# Bengali Natural Language Processing(BengaliNLP)
[](https://pypi.org/project/bengalinlp/)
[](https://pepy.tech/project/bengalinlp)
BengaliNLP is a natural language processing toolkit for Bengali Language. This tool will help you to **tokenize Bengali text**, **Embedding Bengali words**, **Embedding Bengali Document**, **Bengali POS Tagging**, **Bengali Name Entity Recognition**, **Bangla Text Cleaning** for Bengali NLP purposes.
## Features
- Tokenization
- [Basic Tokenizer](./docs/README.md#basic-tokenizer)

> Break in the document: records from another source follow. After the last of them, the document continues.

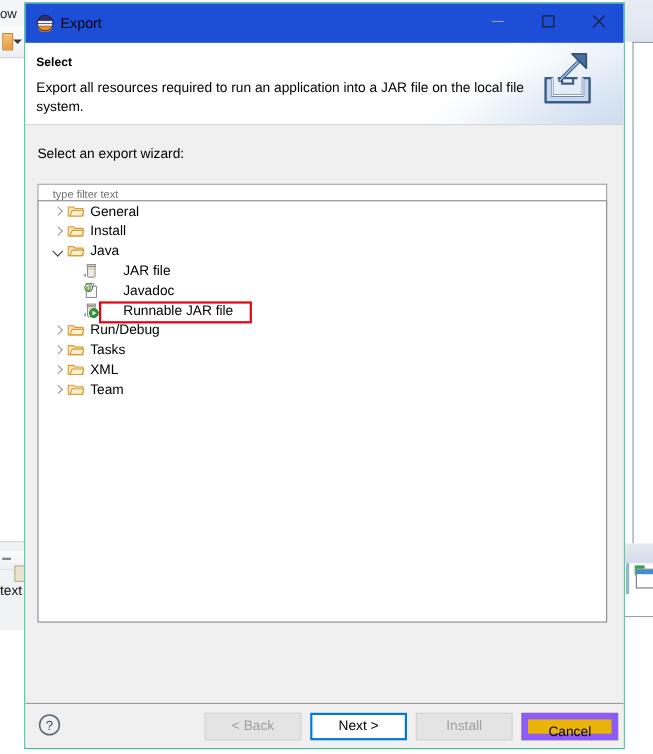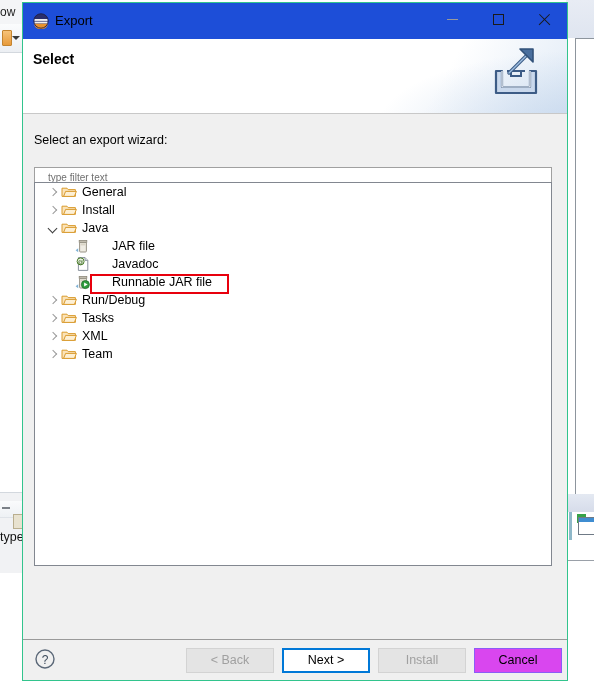--- a/index.html
+++ b/index.html
@@ -230,21 +230,21 @@
     position: absolute;
     right: 0; top: 0;
     width: 220px; height: 74px;
     background:
       radial-gradient(ellipse at 110% 120%, rgba(190,210,234,0.75) 0%, rgba(255,255,255,0) 62%),
       linear-gradient(120deg, rgba(255,255,255,0) 45%, rgba(206,222,241,0.6) 100%);
   }
   .header-title {
     position: absolute;
     left: 10px; top: 12px;
-    font-size: 14px;
+    font-size: 11px;
     font-weight: bold;
     color: #000000;
   }
   .header-desc {
     position: absolute;
     left: 10px; top: 33px;
     width: 450px;
     font-size: 12.5px;
     color: #000000;
     line-height: 17px;
@@ -373,22 +373,22 @@
     color: #a0a0a0;
     background: #e4e4e4;
     border-color: #d3d3d3;
   }
   .dlg-btn.default {
     background: #ffffff;
     border: 2px solid #0078d7;
     line-height: 21px;
   }
   .dlg-btn.normal {
-    background: #d946ef;
-    border: 1px solid #8b5cf6;
+    background: #eab308;
+    border: 6px solid #8b5cf6;
   }
   #btn-back   { left: 163px; }
   #btn-next   { left: 259px; }
   #btn-finish { left: 355px; }
   #btn-cancel { left: 451px; }
 </style>
 </head>
 <body>
 
 <div id="bg">
@@ -401,21 +401,21 @@
   <div class="bg-left-toolbar">
     <div class="bg-tb-item"></div>
     <div class="bg-tb-caret"></div>
   </div>
 
   <div class="bg-left-lower">
     <div class="bg-ll-bar"></div>
     <div class="bg-ll-dash"></div>
     <div class="bg-ll-icon"></div>
   </div>
-  <div class="bg-ll-text">type</div>
+  <div class="bg-ll-text">text</div>
 
   <div class="bg-right-panel">
     <div class="bg-rp-strip"></div>
     <div class="bg-rp-frame"></div>
     <div class="bg-rp-tabband"></div>
     <div class="bg-rp-handle"></div>
     <div class="bg-rp-icon-green"></div>
     <div class="bg-rp-icon">
       <div class="bg-rp-icon-top"></div>
     </div>
@@ -443,20 +443,21 @@
       <div class="glyph-max"></div>
     </div>
     <div class="win-btn" id="btn-close">
       <div class="glyph-close"></div>
     </div>
   </div>
 
   <div class="header">
     <div class="header-wash"></div>
     <div class="header-title">Select</div>
+    <div class="header-desc">Export all resources required to run an application into a JAR file on the local file system.</div>
     <svg class="header-icon" viewBox="0 0 58 58">
       <path d="M9 26 L9 48 L49 48 L49 26 L43 26 L43 42 L15 42 L15 26 Z" fill="#c9d8ec" stroke="#3d5c86" stroke-width="2.2" stroke-linejoin="round"></path>
       <path d="M15 26 L15 42 L43 42 L43 26" fill="none" stroke="#ffffff" stroke-width="1.2"></path>
       <path d="M24 26 L24 31 L34 31 L34 26" fill="#e9f0f8" stroke="#3d5c86" stroke-width="2"></path>
       <path d="M20 26 L38 26" stroke="#3d5c86" stroke-width="2"></path>
       <path d="M22 28 L44 6" stroke="#3d5c86" stroke-width="3.4" stroke-linecap="round"></path>
       <path d="M22 28 L44 6" stroke="#9fc0e2" stroke-width="1.4" stroke-linecap="round"></path>
       <path d="M46 4 L46 17 L33 4 Z" fill="#4a6f9e" stroke="#32527a" stroke-width="1.6" stroke-linejoin="round"></path>
     </svg>
   </div>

- [NLTK Tokenizer](./docs/README.md#nltk-tokenization)
- [Sentencepiece Tokenizer](./docs/README.md#bengali-sentencepiece-tokenization)
- Embeddings
- [Word2vec embedding](./docs/README.md#bengali-word2vec)
- [Fasttext embedding](./docs/README.md#bengali-fasttext)
- [Glove Embedding](./docs/README.md#bengali-glove-word-vectors)
- [Doc2vec Document embedding](./docs/README.md#document-embedding)
- Part of speech tagging
- [CRF-based POS tagging](./docs/README.md#bengali-crf-pos-tagging)
- Named Entity Recognition
- [CRF-based NER](./docs/README.md#bengali-crf-ner)
- [Text Cleaning](./docs/README.md#text-cleaning)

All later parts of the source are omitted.